The study that GSK relied on focused on the emotions underlying product categories, which will stay constant while technology changes, explained Boyle, whose company did the research. It also asked about digital behavior, and not just what consumers were doing now, but what they were open to in the future, “so we can speculate on where things are actually moving,” she said. 
The goal of the study at first was to focus on GSK’s digital path to purchase, but it expanded in scope as the understanding grew that not everything was tied to purchase. “What this is really all about is a digital path to engagement and trust, and that is what the study became.” 

Trust – or more precisely the lack of trust – was one of the universal emotions identified by the study. People feel overwhelmed and bombarded when they are connected, and that makes them feel mistrustful of digital marketing, Boyle explained. For example, they might sign up for a mailing list from a store and get three or four emails from them a week, or they might do a search and then see targeted ads. This mistrust also extends to the tone of digital communications when they are too “sales-y” or gimmicky. Finally there is the practicality of time issues, “busy people can’t deal with the volume” of digital communications.

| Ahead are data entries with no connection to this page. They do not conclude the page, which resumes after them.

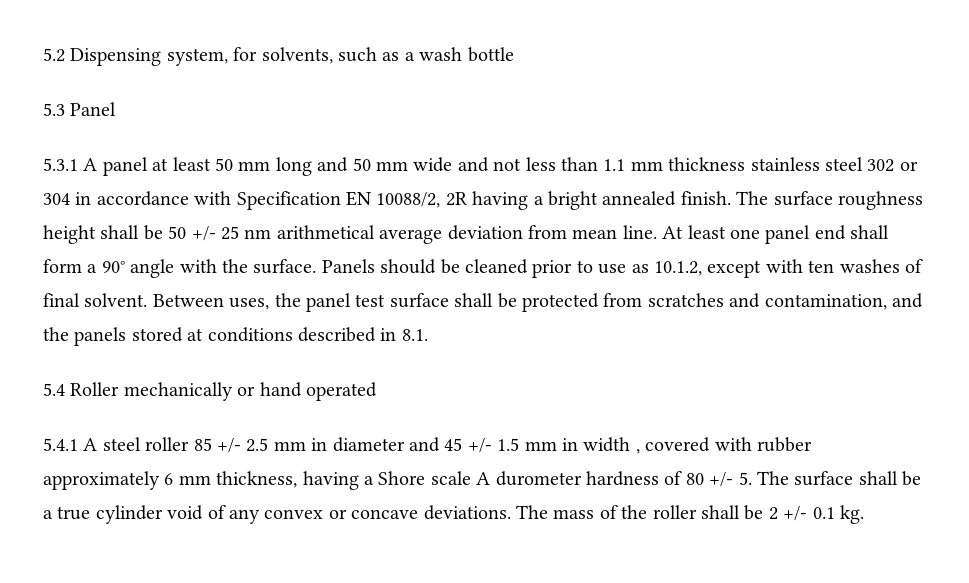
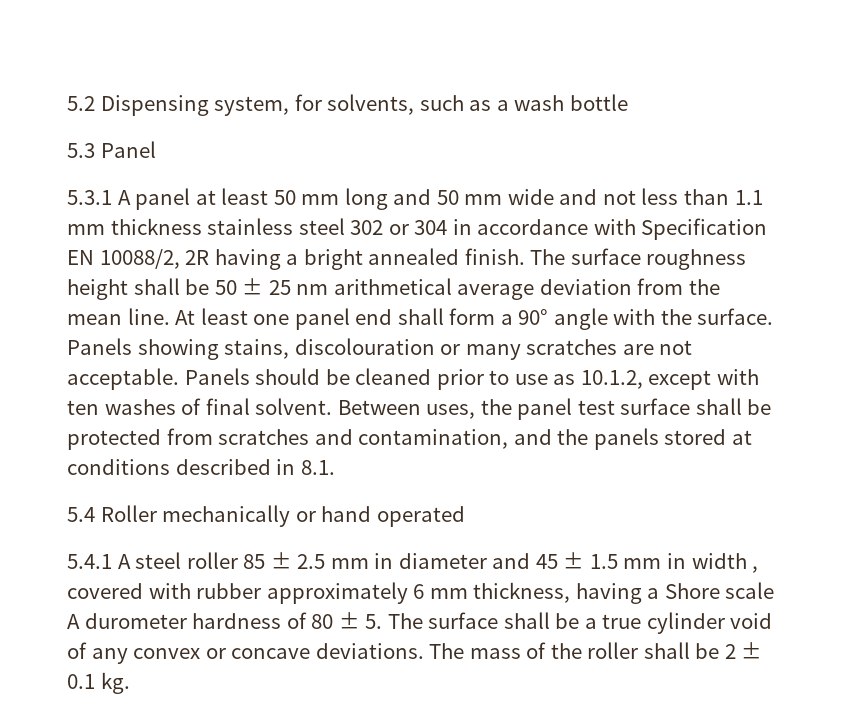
- The surface roughness height shall be 50 +/- 25 nm arithmetical average deviation from mean line.
+ The surface roughness height shall be 50 ± 25 nm arithmetical average deviation from the mean line.
- Panels should be cleaned prior to use as 10.1.2, except with ten washes of final solvent.
+ Panels showing stains, discolouration or many scratches are not acceptable. Panels should be cleaned prior to use as 10.1.2, except with ten washes of final solvent.
- 5.4.1 A steel roller 85 +/- 2.5 mm in diameter and 45 +/- 1.5 mm in width , covered with rubber approximately 6 mm thickness, having a Shore scale A durometer hardness of 80 +/- 5. The surface shall be a true cylinder void of any convex or concave deviations.
+ 5.4.1 A steel roller 85 ± 2.5 mm in diameter and 45 ± 1.5 mm in width , covered with rubber approximately 6 mm thickness, having a Shore scale A durometer hardness of 80 ± 5. The surface shall be a true cylinder void of any convex or concave deviations.
- The mass of the roller shall be 2 +/- 0.1 kg.
+ The mass of the roller shall be 2 ± 0.1 kg.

“The only exception to this sense of mistrust that we heard was when there was a deal being offered,” she said because consumers are willing to put their mistrust aside when they are offered a good deal.

Marinucci added: “As marketers, we are often tempted to react to the behaviors that are visible to us. But this study showed us the importance of taking a step back from that, and thinking of it more as an iceberg. So the digital behavior we were seeing was only the tip of the iceberg. What we needed to understand were those underlying emotions deep below the surface that were driving the behavior that we saw.” 

Once marketers understand that behavior and the emotions that drive it, they get to that sweet spot: the mindsets that drive the behavior. “By doing that you can target them, take advantage of that behavior and learn where it makes the most sense to invest digitally,” she said.

She said GSK is optimizing its coupons, promotions and content in general to be accessible on any device at any time. “We are also rethinking our coupon strategies internally and looking at how to offer coupons through search, and not diminish our brand equity, or subsidize the purchase,” Marinucci said.